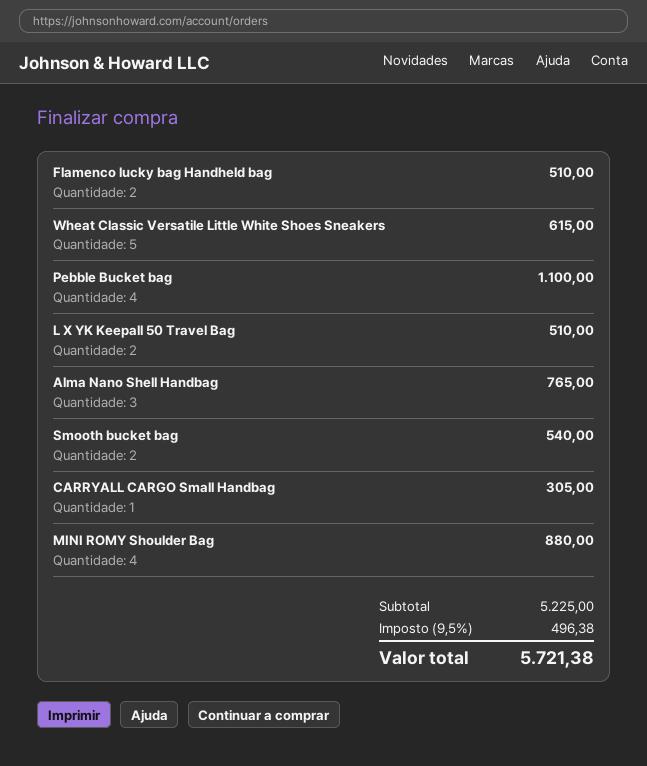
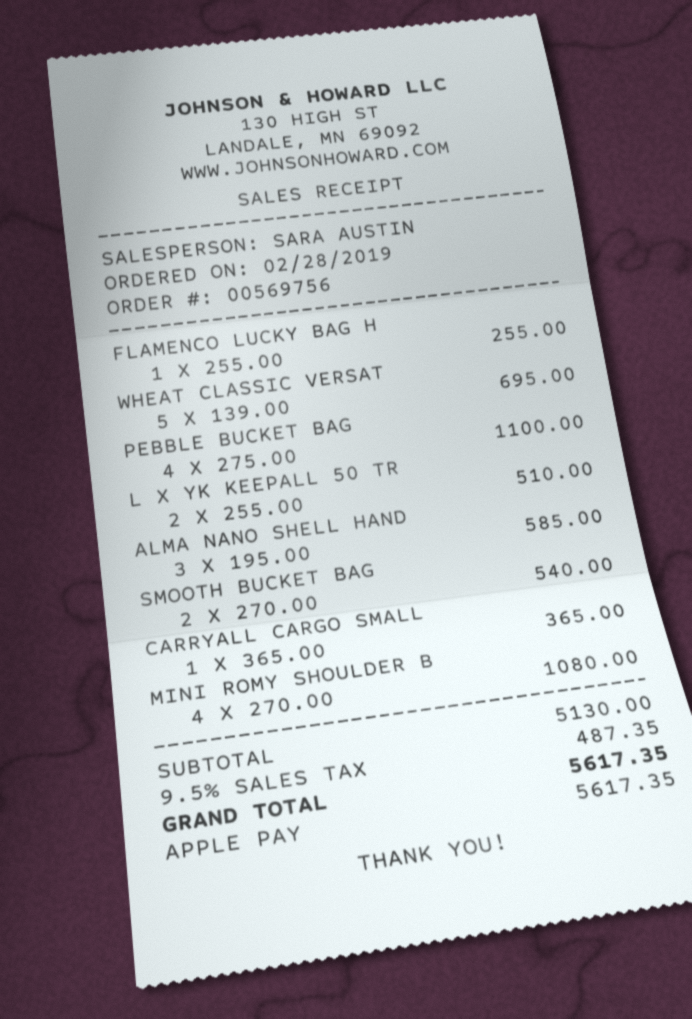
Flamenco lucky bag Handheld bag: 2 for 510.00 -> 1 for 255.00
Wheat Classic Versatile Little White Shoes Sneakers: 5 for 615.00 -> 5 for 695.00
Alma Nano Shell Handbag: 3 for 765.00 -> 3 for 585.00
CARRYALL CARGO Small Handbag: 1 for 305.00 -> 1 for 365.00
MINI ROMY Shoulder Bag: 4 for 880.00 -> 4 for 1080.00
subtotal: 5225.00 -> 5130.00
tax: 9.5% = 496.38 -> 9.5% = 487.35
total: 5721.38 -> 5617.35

WHAT YOU WILL DO => Could you please return the entries above exactly, minus the pictures?

ANSWER BOX =>
Flamenco lucky bag Handheld bag: 2 for 510.00 -> 1 for 255.00
Wheat Classic Versatile Little White Shoes Sneakers: 5 for 615.00 -> 5 for 695.00
Alma Nano Shell Handbag: 3 for 765.00 -> 3 for 585.00
CARRYALL CARGO Small Handbag: 1 for 305.00 -> 1 for 365.00
MINI ROMY Shoulder Bag: 4 for 880.00 -> 4 for 1080.00
subtotal: 5225.00 -> 5130.00
tax: 9.5% = 496.38 -> 9.5% = 487.35
total: 5721.38 -> 5617.35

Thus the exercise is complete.